[Work to complete] Copy out all lines in the material below that contain the string "windows".

*** Opening of Exercise data ***

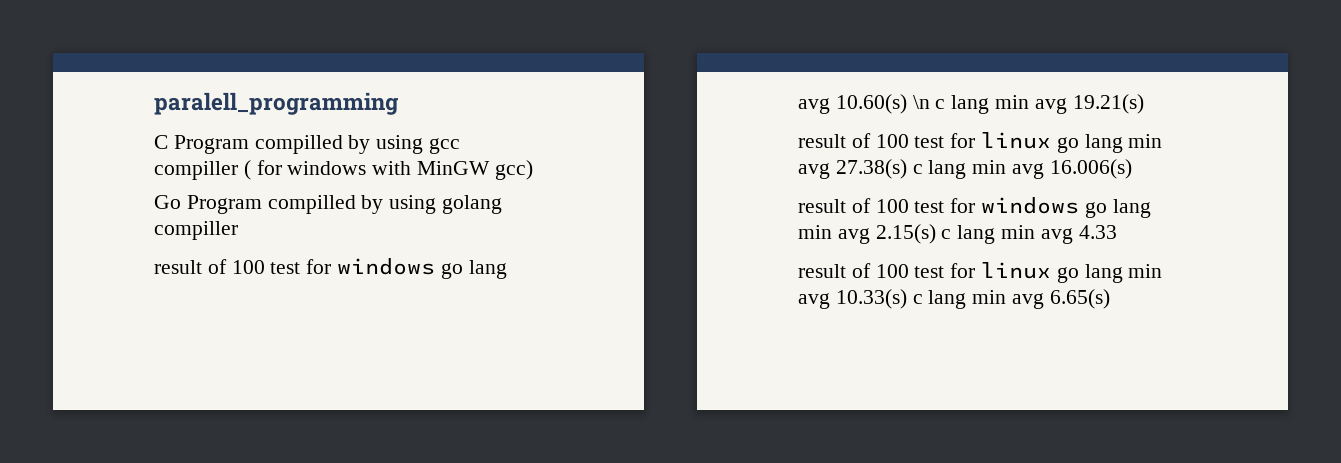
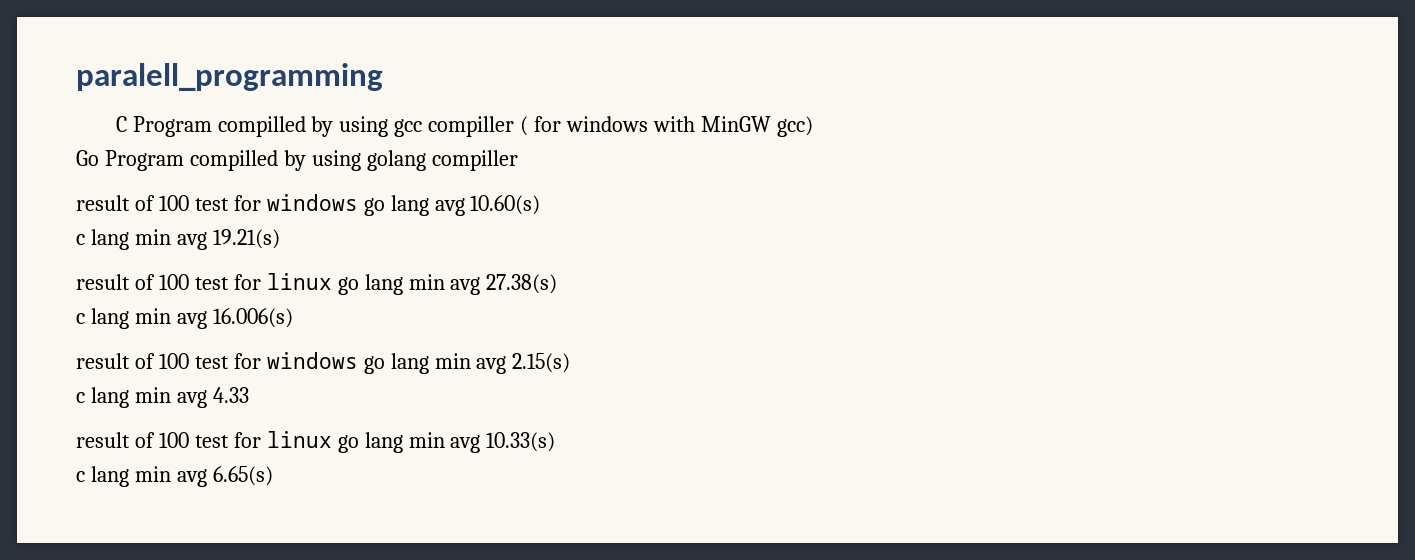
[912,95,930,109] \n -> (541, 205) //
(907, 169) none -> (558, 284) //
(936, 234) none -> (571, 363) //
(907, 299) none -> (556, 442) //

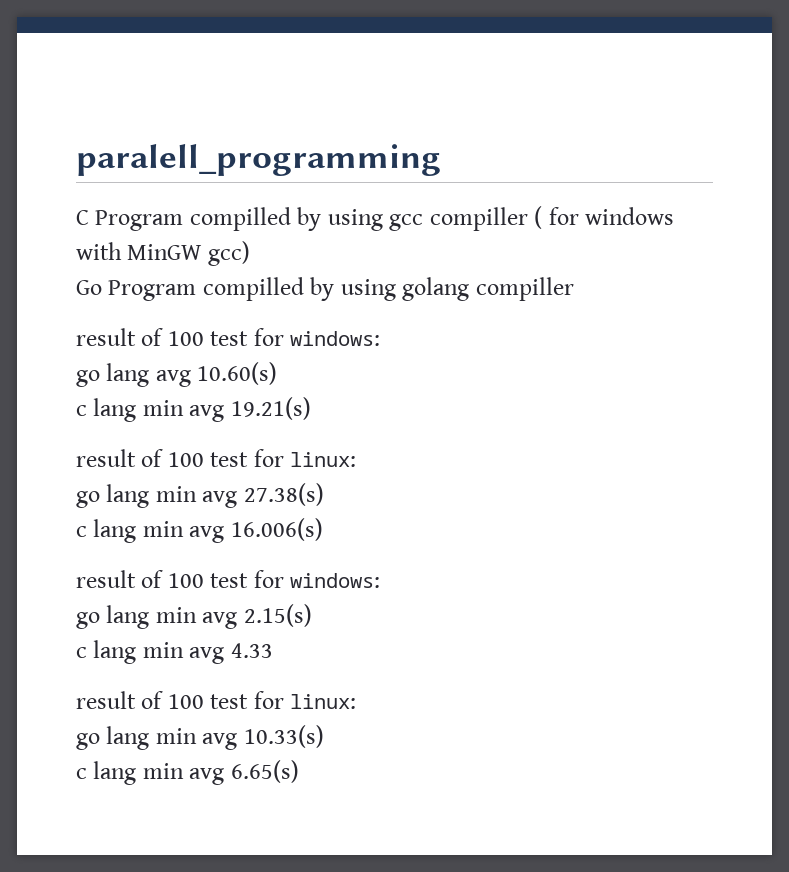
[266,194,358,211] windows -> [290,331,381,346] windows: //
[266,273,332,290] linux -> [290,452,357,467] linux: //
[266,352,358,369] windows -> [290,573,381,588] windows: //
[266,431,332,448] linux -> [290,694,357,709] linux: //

*** Close of Exercise data ***
*** Opening of Exercise data ***

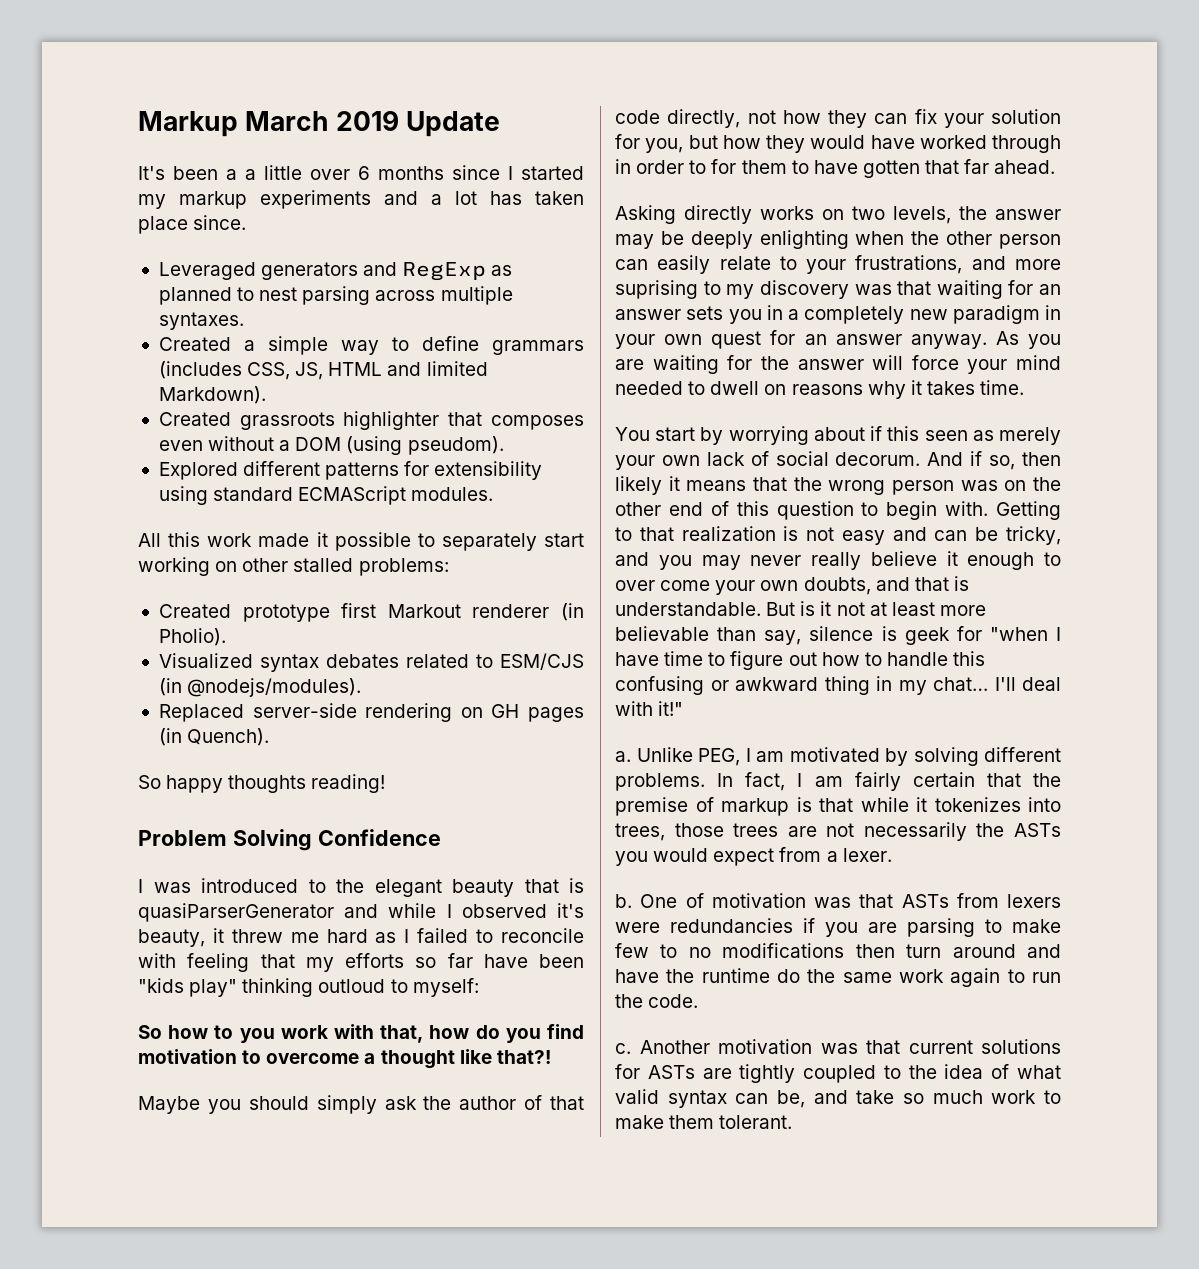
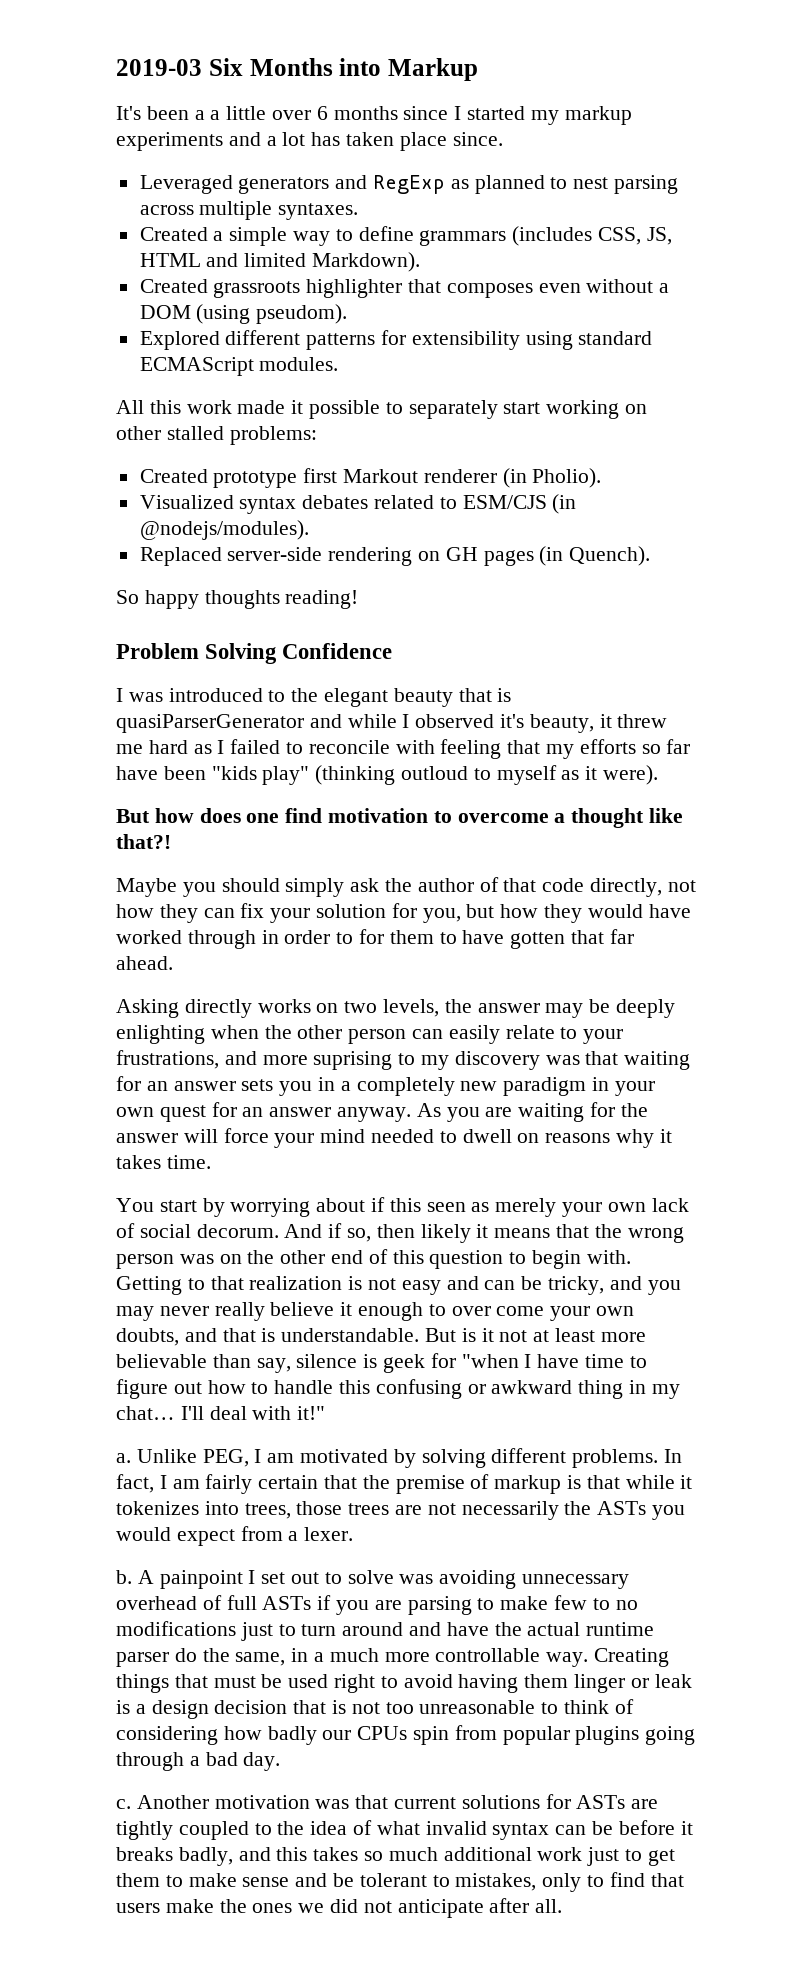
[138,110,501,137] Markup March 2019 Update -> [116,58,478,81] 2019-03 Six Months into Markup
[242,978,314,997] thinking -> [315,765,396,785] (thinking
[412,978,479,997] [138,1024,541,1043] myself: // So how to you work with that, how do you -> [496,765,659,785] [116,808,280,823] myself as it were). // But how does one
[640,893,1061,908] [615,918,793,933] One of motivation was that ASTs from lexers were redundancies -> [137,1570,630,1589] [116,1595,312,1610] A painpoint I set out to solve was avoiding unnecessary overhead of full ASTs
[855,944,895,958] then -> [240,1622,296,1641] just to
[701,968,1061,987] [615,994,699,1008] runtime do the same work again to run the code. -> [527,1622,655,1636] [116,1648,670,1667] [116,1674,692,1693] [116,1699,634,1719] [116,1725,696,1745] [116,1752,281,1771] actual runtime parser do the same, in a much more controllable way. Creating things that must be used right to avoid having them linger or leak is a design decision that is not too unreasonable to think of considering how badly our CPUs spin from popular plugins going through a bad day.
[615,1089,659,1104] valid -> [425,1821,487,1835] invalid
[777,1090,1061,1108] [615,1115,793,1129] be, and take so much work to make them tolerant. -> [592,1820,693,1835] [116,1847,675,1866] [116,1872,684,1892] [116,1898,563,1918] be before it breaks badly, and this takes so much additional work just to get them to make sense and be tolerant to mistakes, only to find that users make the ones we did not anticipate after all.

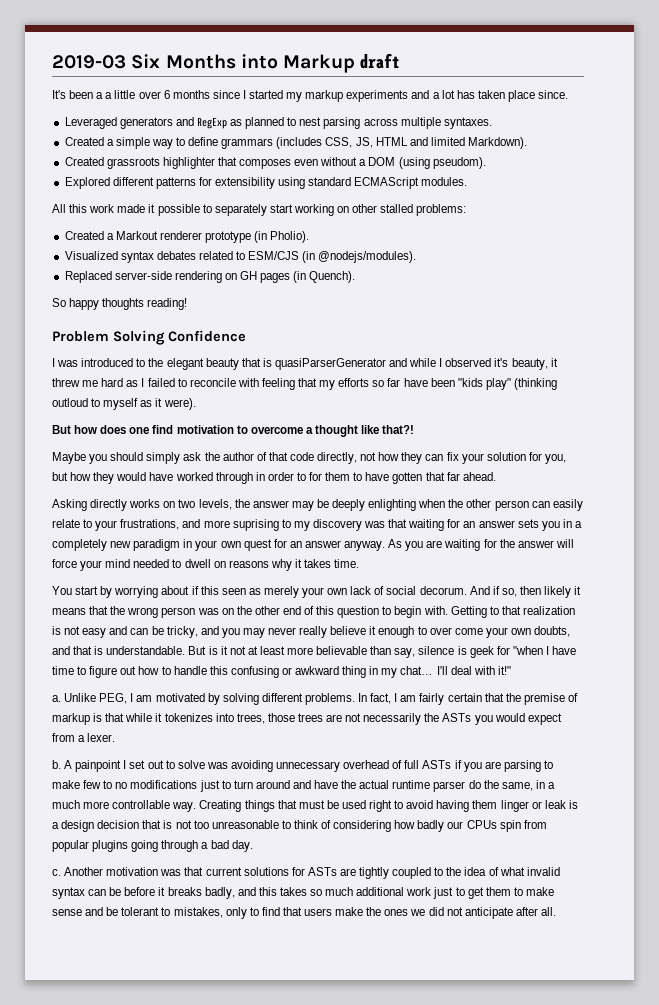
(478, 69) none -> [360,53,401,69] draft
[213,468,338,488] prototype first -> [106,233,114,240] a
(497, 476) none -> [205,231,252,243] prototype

*** Close of Exercise data ***

[Your solution]
[266,194,358,211] windows -> [290,331,381,346] windows: //
[266,352,358,369] windows -> [290,573,381,588] windows: //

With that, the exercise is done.